I understand that this test proves that modern violins sound just as good as Stradivarius, but how do you tell which sounds better? I guess you make a blind test where you ask people which of the two things they like best...

The test says that they couldn't distinguish if the violins were old or new, but they got 31/33 guesses wrong, which is a 93% failure rate, a.k.a. 93% success rate, far higher than the 50% you'd expect by chance.

They seem to be conflating two tests, one being "Can you tell which violin is new?" and one being "Which one do you prefer?"

Maybe the title should be "blind-tested soloists overwhelmingly prefer modern violins to Stradivarius".

/rambling



> I understand that this test proves that modern violins sound just as good as Stradivarius, but how do you tell which sounds better?

> this test proves that modern violins sound just as good as Stradivarius

> how do you tell which sounds better?

The test just proved that neither sounds better, that modern ones sound just as good. The same level of sounding good means neither one is better than the other, right?

Edit: also, FTA -- "In total, 33 of the soloists’ guesses were wrong and 31 right, with 5 indeterminate." That's about 50/50 not 93%. They are the same. There is no difference except lore.

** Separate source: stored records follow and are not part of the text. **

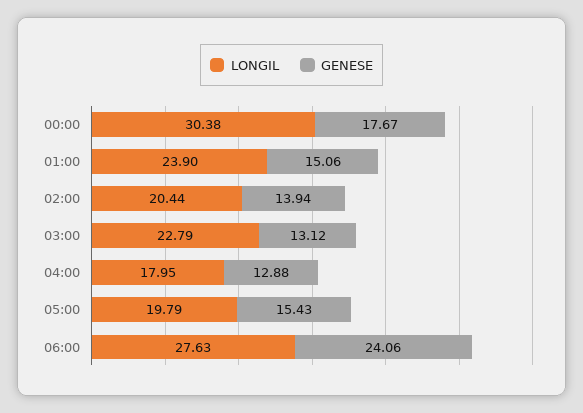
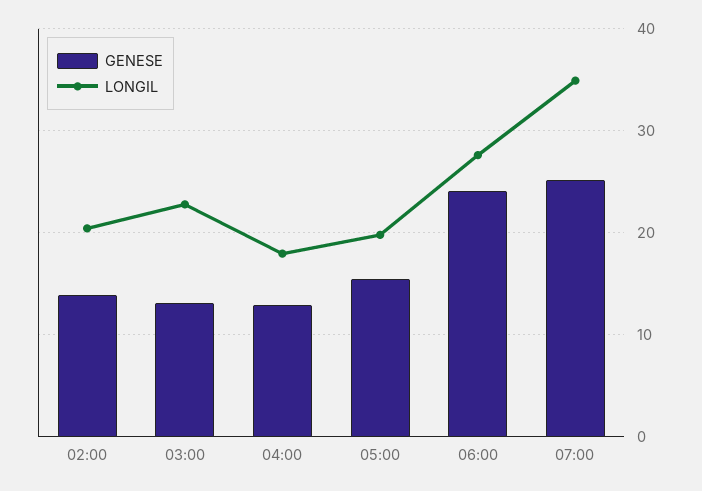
LONGIL, 00:00: 30.38 -> none
GENESE, 00:00: 17.67 -> none
LONGIL, 01:00: 23.9 -> none
GENESE, 01:00: 15.06 -> none
GENESE, 07:00: none -> 25
LONGIL, 07:00: none -> 35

Oh oops, you're right, I read "out of the 33 guesses, 31 were right".


I think you may have misunderstood the article.

There were two tests, one to distinguish strad from modern, one to score which instrument musicians liked best. In the first, they didn't get 31 of 33 wrong, they got 33 wrong and 31 right, virtually a 50/50 split. In the preference test, modern violins placed first and second, with the top place substantially above the others, though the article doesn't give the full score breakdown.

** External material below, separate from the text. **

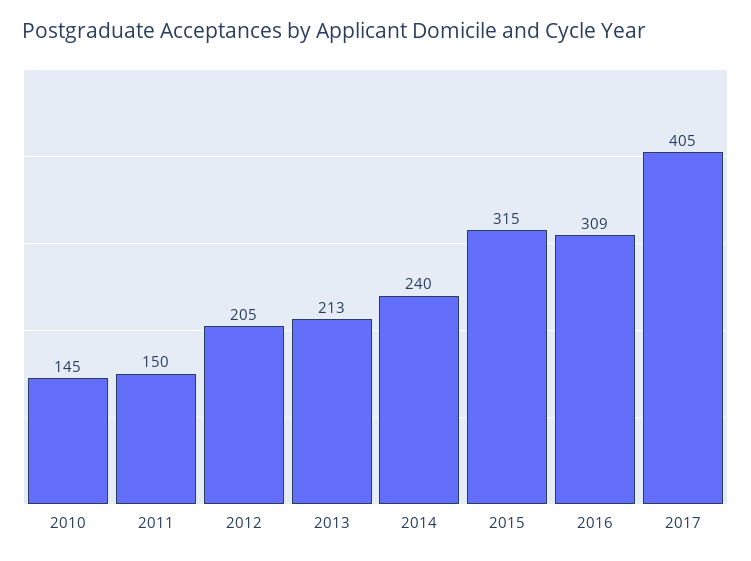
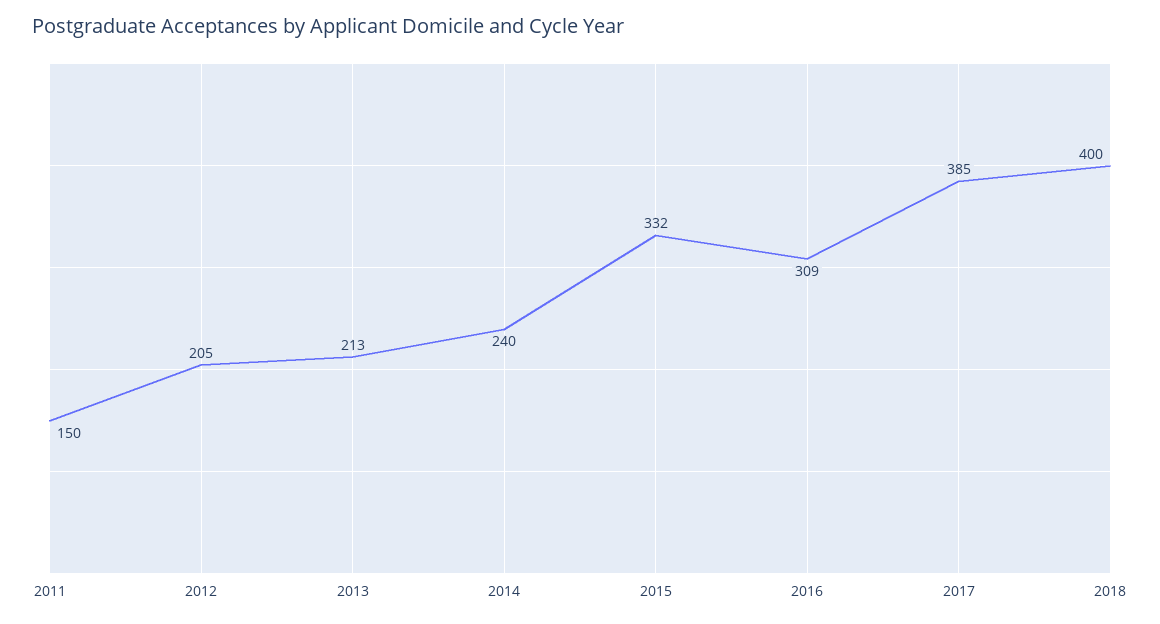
2010: 145 -> none
2015: 315 -> 332
2017: 405 -> 385
2018: none -> 400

Yeah, I misread the 31/33 thing as a ratio, thanks for clarifying. Good breakdown of the rest of the article as well, it makes more sense the way you present it, the article was going back and forth between the tests a bit.


I'd prefer your title. It seems more honest, and there's no reason to say that's not the case.

But I think pointing out that musicians can't distinguish between these instruments is essential to debunking this notion that Strads are somehow uniquely better than anything else.

Turns out, Strads are high end violins that sound great after two hundred years. If you're a professional violinist, don't waste your money to "further your career."


But perhaps the musicians preferred the modern violins because they were more used to them.


Since people are irrational, playing, or listening to music on a Stradivarius might create a more pleasurable experience, despite sounding qualitatively equivalent.

Likewise owning one.

It wont make you sound better but it will almost certainly make peope enjoy listening to you more... You know unless they percieve you as a pretentious snot at least.


You are not suppposed to divide 31 by 33, but by 64. It is actually very close to the 50% expectation.


don't forget the 5 indeterminate.


There's also a distinction to be made between the questions "does a Stradivarius sound different than a modern violin" and "can a performer successfully identify a Stradivarius?"

Supposing that a performer does not in fact know what a Stradivarius sounds like and is unable to determine which violin is the Stradivarius does not mean that the Stradivarius does not in fact sound different from a modern instrument never mind which one of those sounds "better".

(I believe there was also a problem with the original test that I don't know if they addressed this time around, which is that it's pretty hard to get permission even to do things like change the strings on a very old violin. So, if they're testing a Stradivarius with old strings against a modern violin with new strings, that's not exactly a fair test.)


According to the article they really did prefer modern instruments.

>The results revealed the two most-preferred instruments to be modern, while in third place was a violin from Stradivari’s ‘golden period’. At the opposite end of the scale a Stradivari drew the poorest result and a modern instrument was placed second-last.

But they couldn't distinguish which instruments were which reliably. Suggesting that even if there is a preference, it's very weak and probably doesn't matter very much.